Old Money, New Order

American Philanthropies and the Defense of Liberal Democracy

A mother and daughter at a Head Start program in Boston, March 2013. Brian Snyder / REUTERS

The world is experiencing a realignment unlike any other since the end of World War II. Nationalism and populism are surging in the United States and Europe, at the expense of liberal internationalism and democratic values. This poses a challenge to a wide range of institutions, including philanthropies committed to international development and social justice. Such foundations played a crucial role in building the liberal international order that has come under assault in recent years, and that the United States seems less willing to defend than ever before.

During much of the last century, philanthropic foundations based in the United States exported American ideals about democracy, market economies, and civil society. That mission was made possible by ideological support from and alignment with the U.S. government, which, in turn, imbued foundations with prestige and influence as they operated around the world. American philanthropies such as the Ford Foundation can no longer count on such support. Nor can they be sure that the goals of increased equality, the advancement of human rights, and the promotion of democracy will find backing in Washington.

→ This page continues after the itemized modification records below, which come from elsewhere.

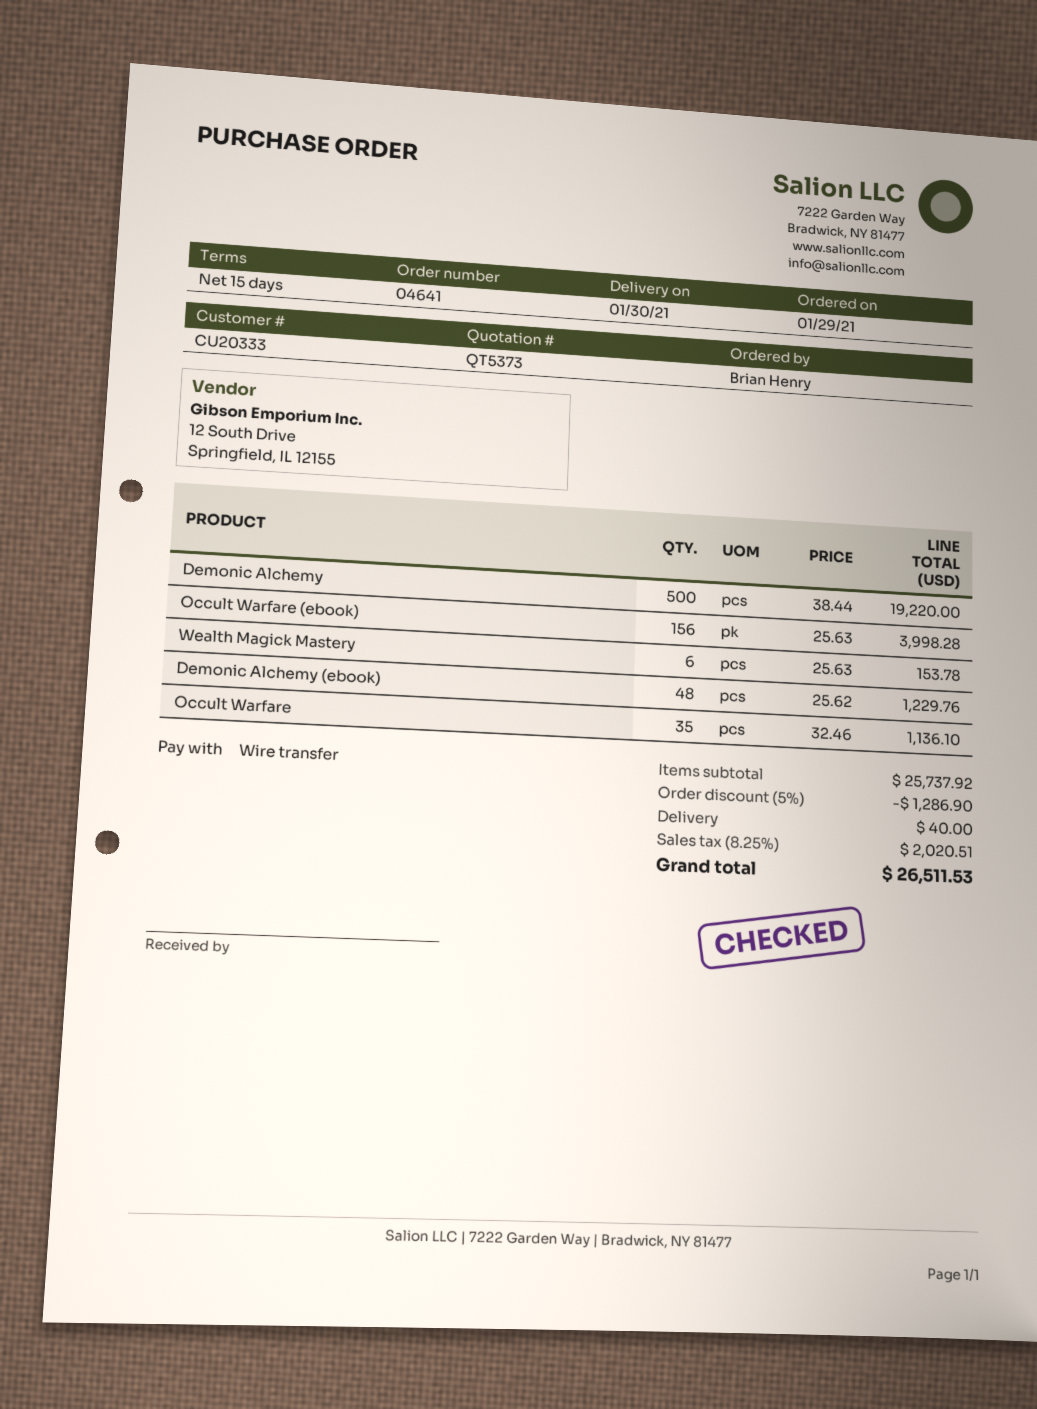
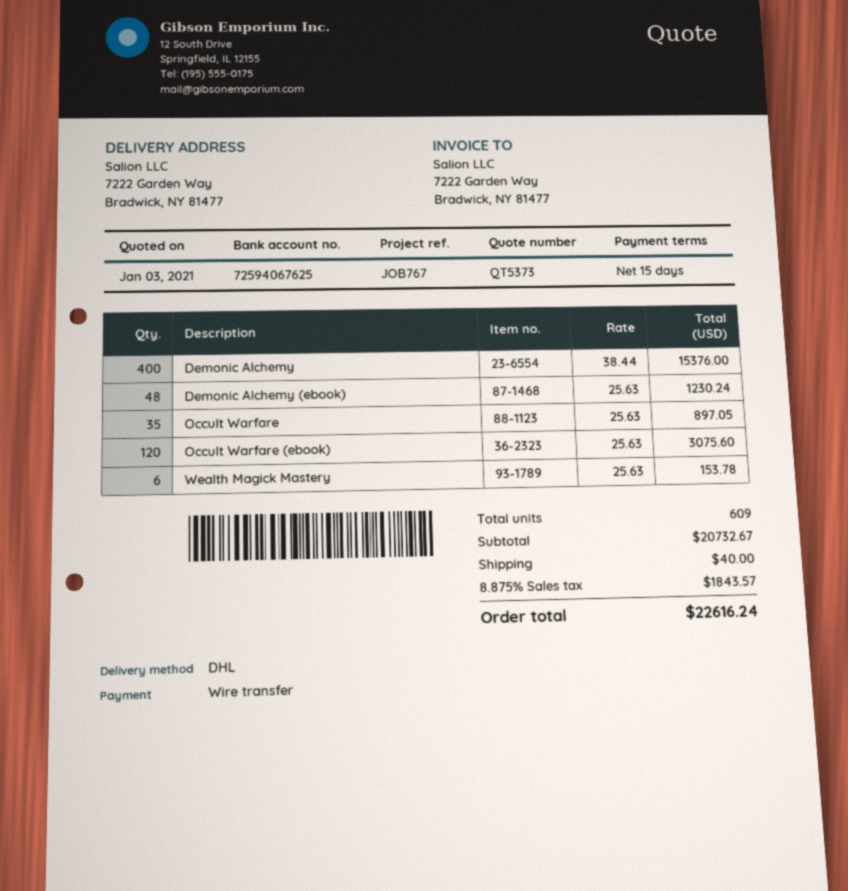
Demonic Alchemy: 500 x 38.44 = 19220.00 -> 400 x 38.44 = 15376.00
Occult Warfare (ebook): 156 x 25.63 = 3998.28 -> 120 x 25.63 = 3075.60
Demonic Alchemy (ebook): 48 x 25.62 = 1229.76 -> 48 x 25.63 = 1230.24
Occult Warfare: 35 x 32.46 = 1136.10 -> 35 x 25.63 = 897.05
subtotal: 25737.92 -> 20732.67
discount: 5% = 1286.90 -> none
tax: 8.25% = 2020.51 -> 8.875% = 1843.57
total: 26511.53 -> 22616.24

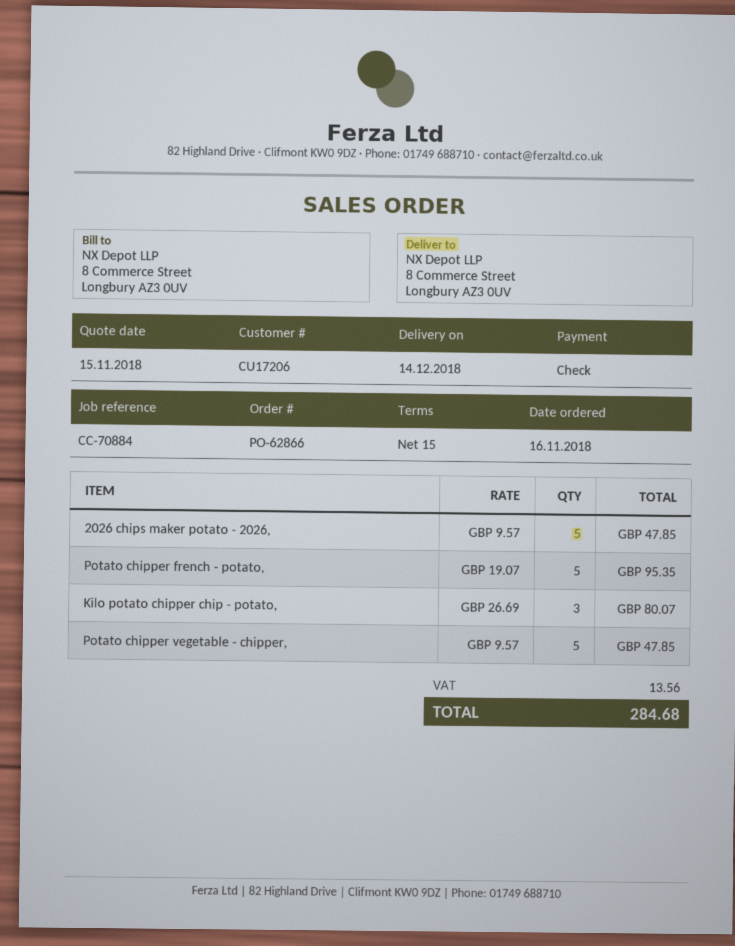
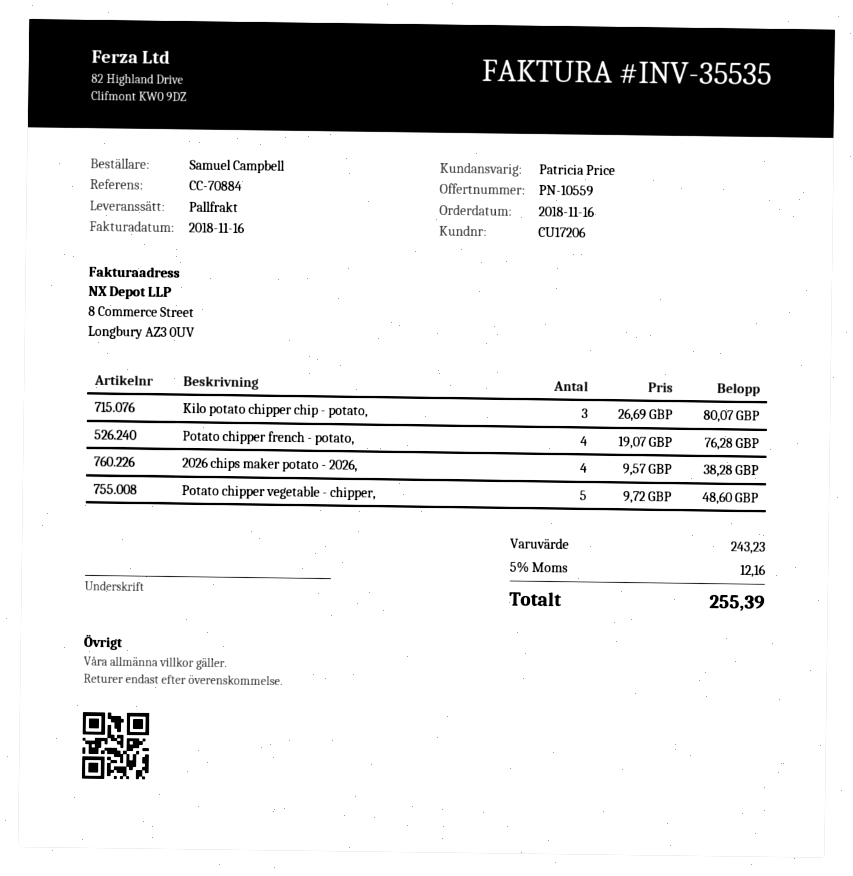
2026 chips maker potato - 2026,: 5 x 9.57 = 47.85 -> 4 x 9.57 = 38.28
Potato chipper french - potato,: 5 x 19.07 = 95.35 -> 4 x 19.07 = 76.28
Potato chipper vegetable - chipper,: 5 x 9.57 = 47.85 -> 5 x 9.72 = 48.60
tax: 13.56 -> 12.16
total: 284.68 -> 255.39

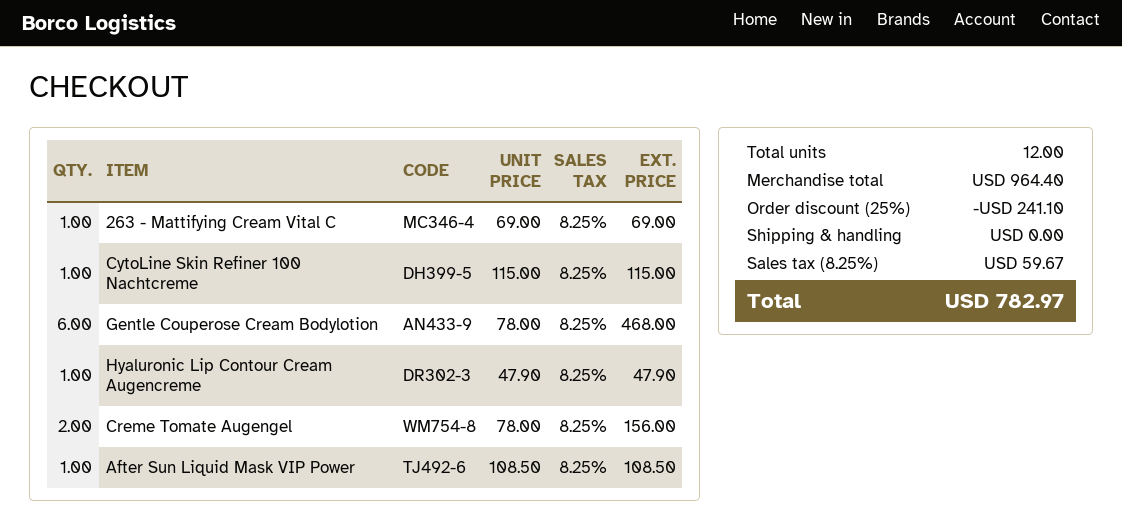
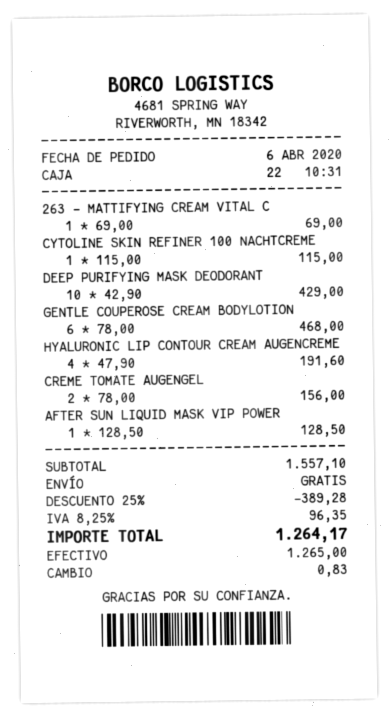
Hyaluronic Lip Contour Cream Augencreme: 1 x 47.90 = 47.90 -> 4 x 47.90 = 191.60
After Sun Liquid Mask VIP Power: 1 x 108.50 = 108.50 -> 1 x 128.50 = 128.50
DEEP PURIFYING MASK DEODORANT: none -> 10 x 42.90 = 429.00
subtotal: 964.40 -> 1557.10
discount: 25% = 241.10 -> 25% = 389.28
tax: 8.25% = 59.67 -> 8.25% = 96.35
total: 782.97 -> 1264.17

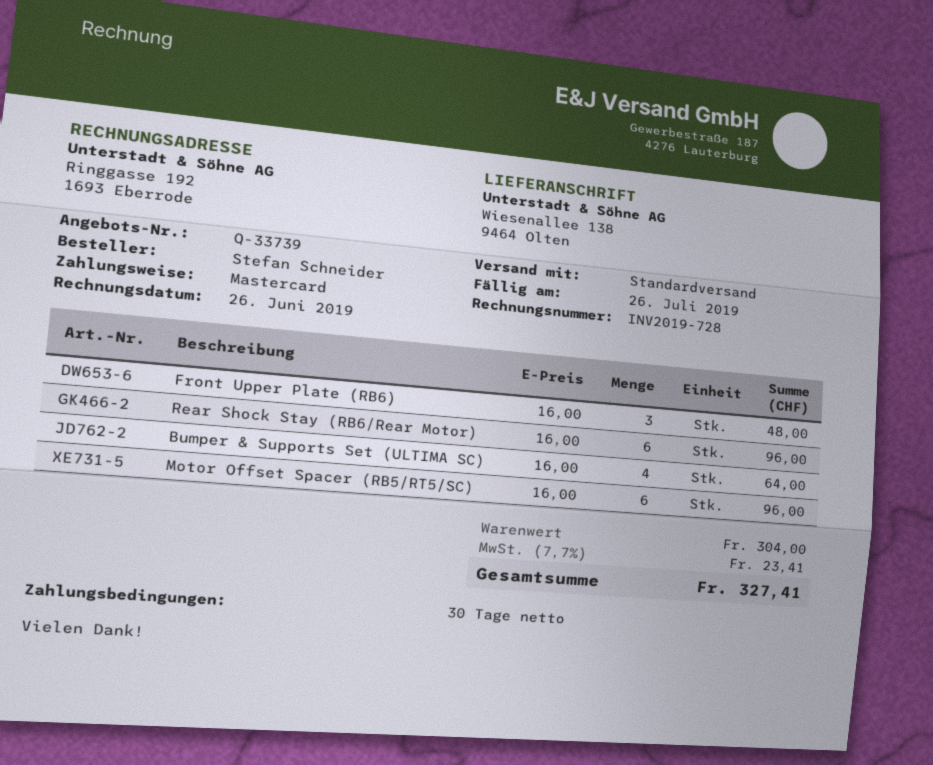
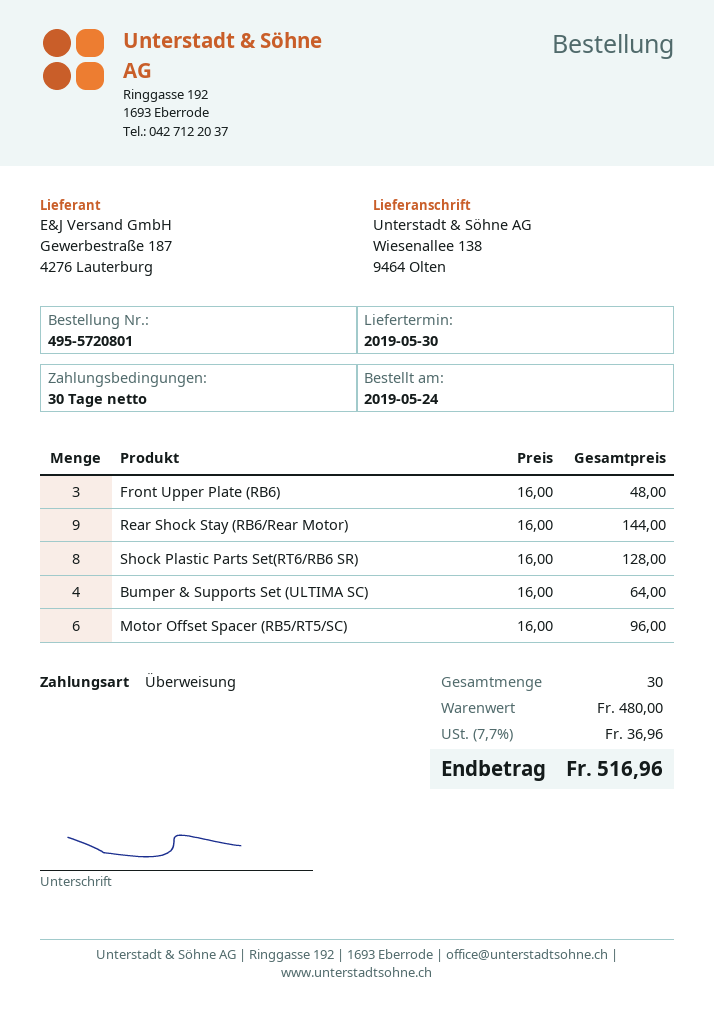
payment method: Mastercard -> bank transfer
Rear Shock Stay (RB6/Rear Motor): 6 x 16.00 = 96.00 -> 9 x 16.00 = 144.00
Shock Plastic Parts Set(RT6/RB6 SR): none -> 8 x 16.00 = 128.00
subtotal: 304.00 -> 480.00
tax: 7.7% = 23.41 -> 7.7% = 36.96
total: 327.41 -> 516.96

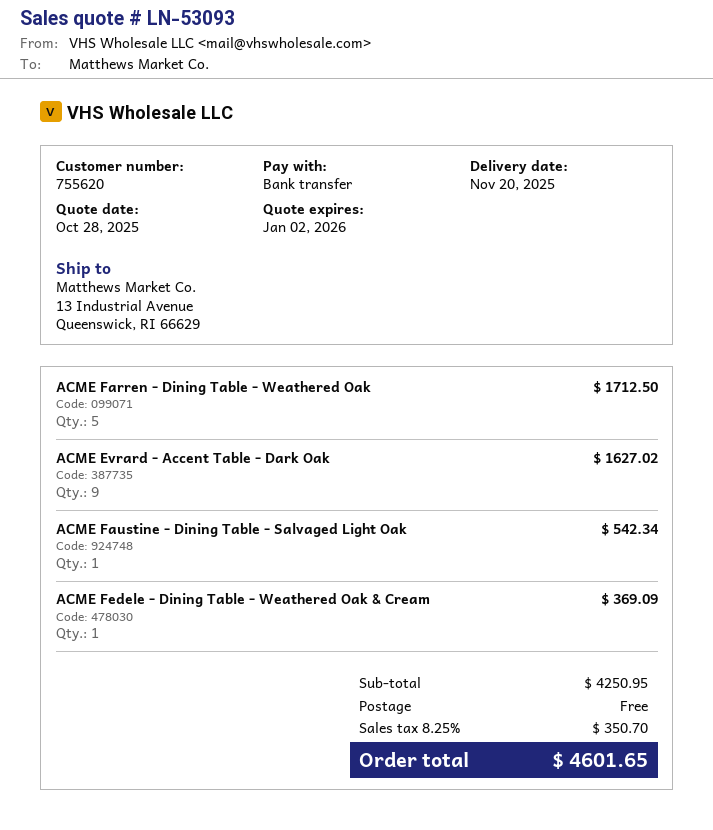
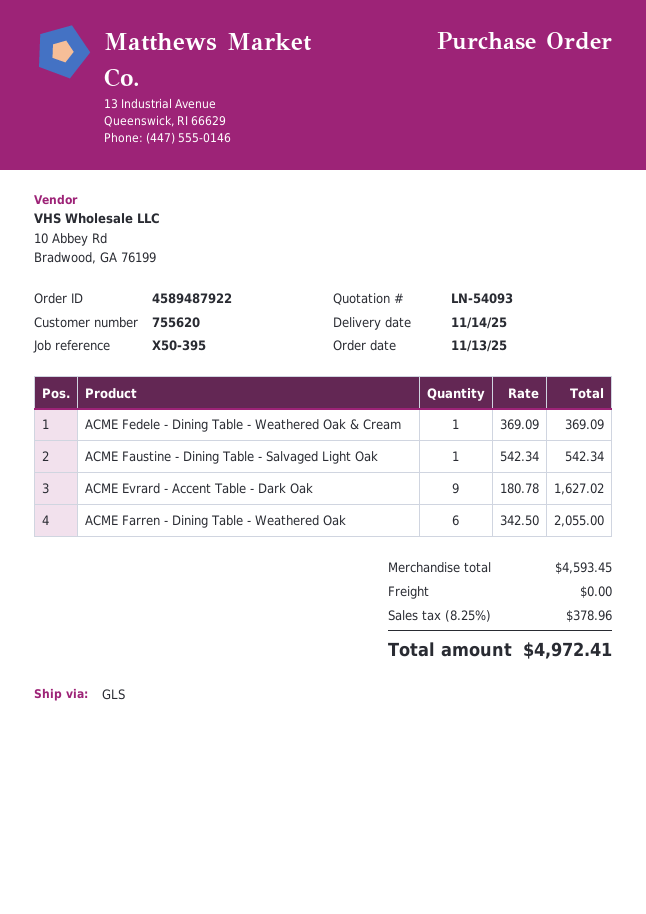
quote number: LN-53093 -> LN-54093
delivery date: 2025-11-20 -> 2025-11-14
ACME Farren - Dining Table - Weathered Oak: 5 for 1712.50 -> 6 for 2055.00
subtotal: 4250.95 -> 4593.45
tax: 8.25% = 350.70 -> 8.25% = 378.96
total: 4601.65 -> 4972.41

As U.S. leadership of the global order falters, American foundations must blaze a new path. The first step will be recognizing difficult truths about their history. The old order they helped forge was successful in many ways but also suffered from fundamental flaws, including the fact that it often privileged the ideas and institutions in prosperous Western countries and failed to foster equitable growth and stability in poorer countries. For all the good that American philanthropies have done, they have also helped perpetuate a system that produces far too much inequality. Their task today is to contribute to the construction of a new, improved order, one that is more just and sustainable than its predecessor.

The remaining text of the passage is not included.